Problem » All the lines below need to be transcribed exactly. Pictures get left out.

[Dataset items]

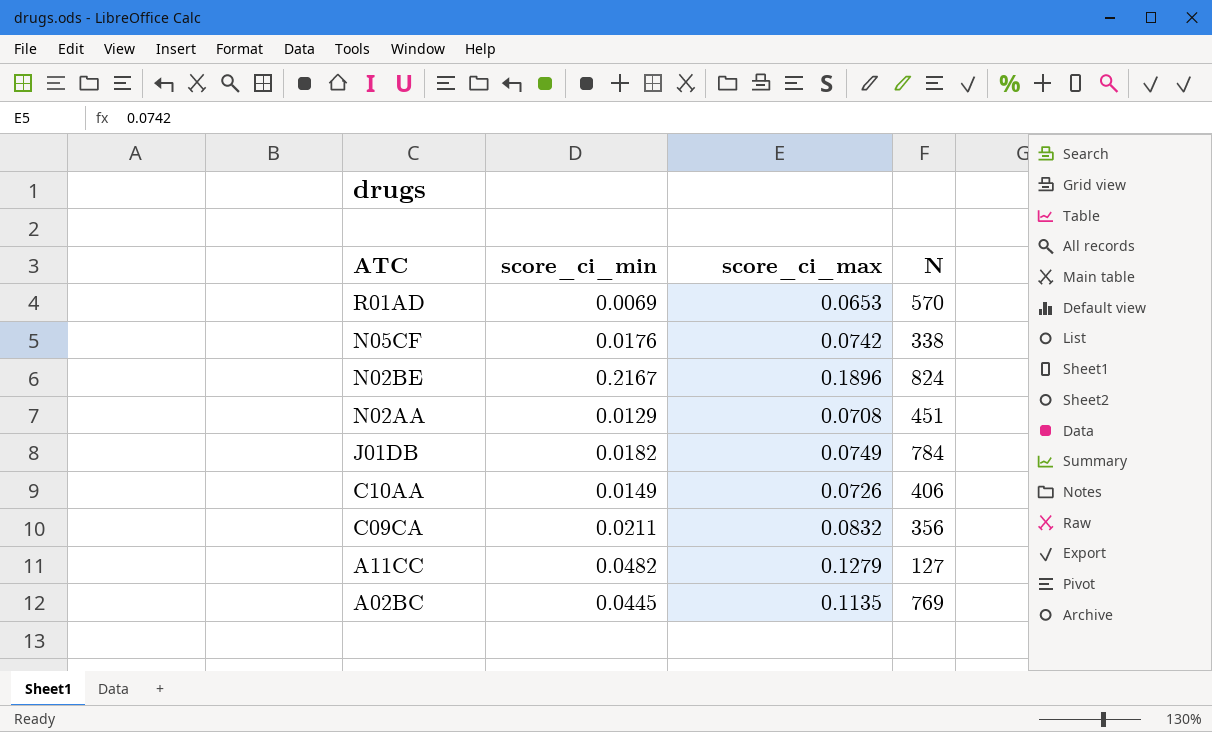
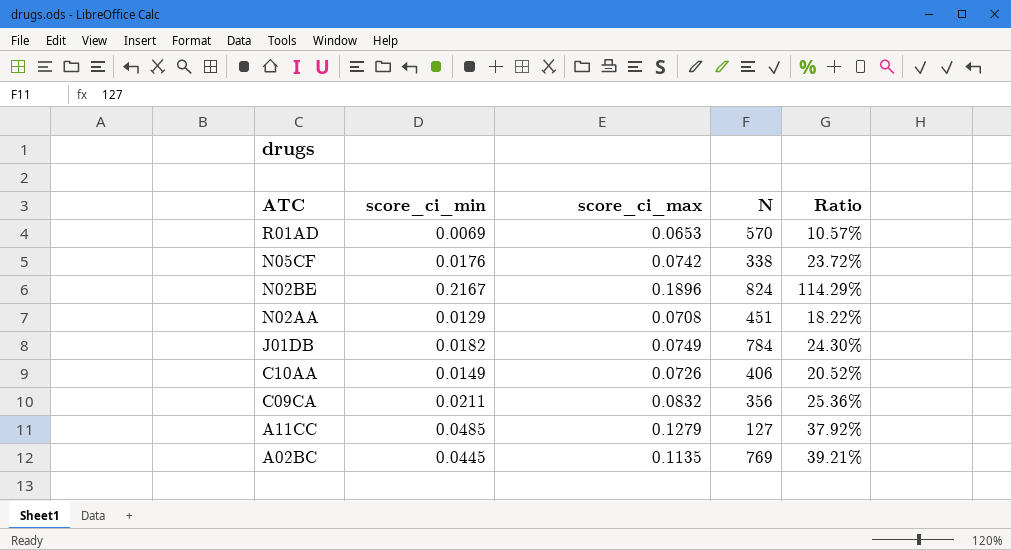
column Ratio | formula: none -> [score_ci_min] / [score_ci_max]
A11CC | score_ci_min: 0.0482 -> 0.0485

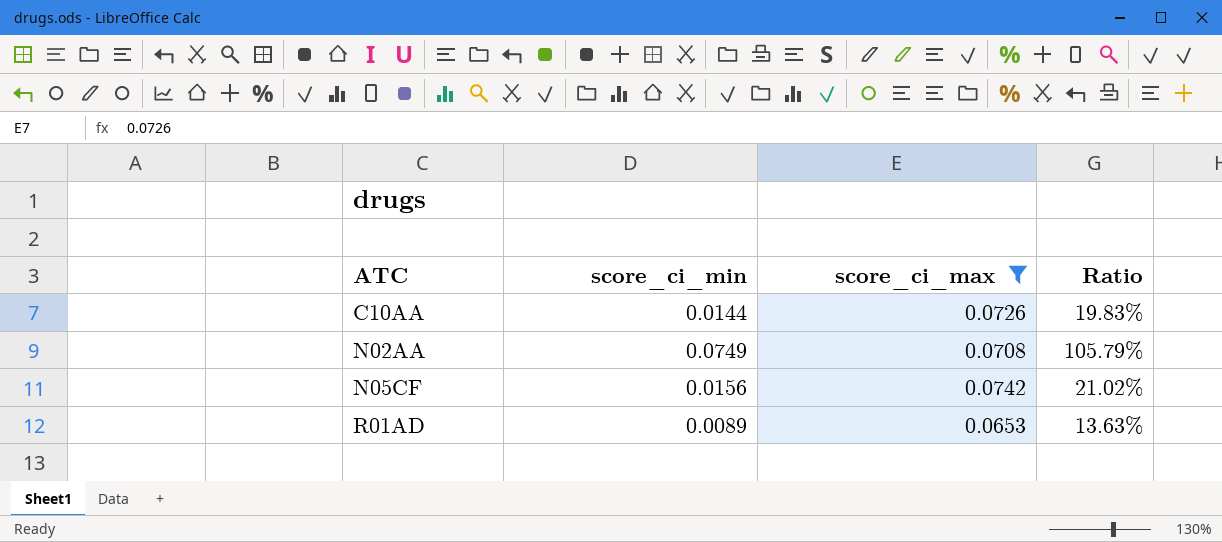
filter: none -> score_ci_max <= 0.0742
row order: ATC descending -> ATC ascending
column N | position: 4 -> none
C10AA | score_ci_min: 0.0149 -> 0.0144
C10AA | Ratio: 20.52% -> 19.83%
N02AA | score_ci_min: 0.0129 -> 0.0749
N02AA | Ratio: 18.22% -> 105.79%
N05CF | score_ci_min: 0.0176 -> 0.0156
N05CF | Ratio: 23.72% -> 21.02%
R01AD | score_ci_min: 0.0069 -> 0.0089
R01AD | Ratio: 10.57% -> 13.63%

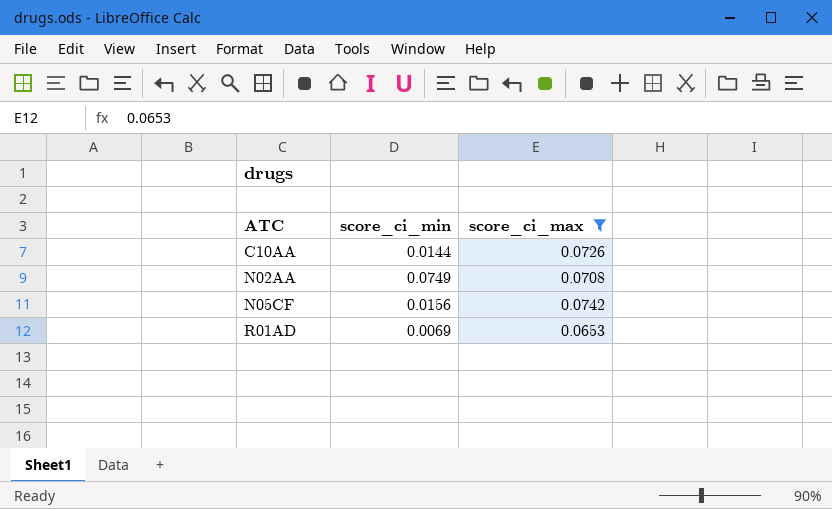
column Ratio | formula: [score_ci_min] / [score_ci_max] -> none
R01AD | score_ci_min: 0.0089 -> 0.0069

Answer to this problem »
column Ratio | formula: none -> [score_ci_min] / [score_ci_max]
A11CC | score_ci_min: 0.0482 -> 0.0485

filter: none -> score_ci_max <= 0.0742
row order: ATC descending -> ATC ascending
column N | position: 4 -> none
C10AA | score_ci_min: 0.0149 -> 0.0144
C10AA | Ratio: 20.52% -> 19.83%
N02AA | score_ci_min: 0.0129 -> 0.0749
N02AA | Ratio: 18.22% -> 105.79%
N05CF | score_ci_min: 0.0176 -> 0.0156
N05CF | Ratio: 23.72% -> 21.02%
R01AD | score_ci_min: 0.0069 -> 0.0089
R01AD | Ratio: 10.57% -> 13.63%

column Ratio | formula: [score_ci_min] / [score_ci_max] -> none
R01AD | score_ci_min: 0.0089 -> 0.0069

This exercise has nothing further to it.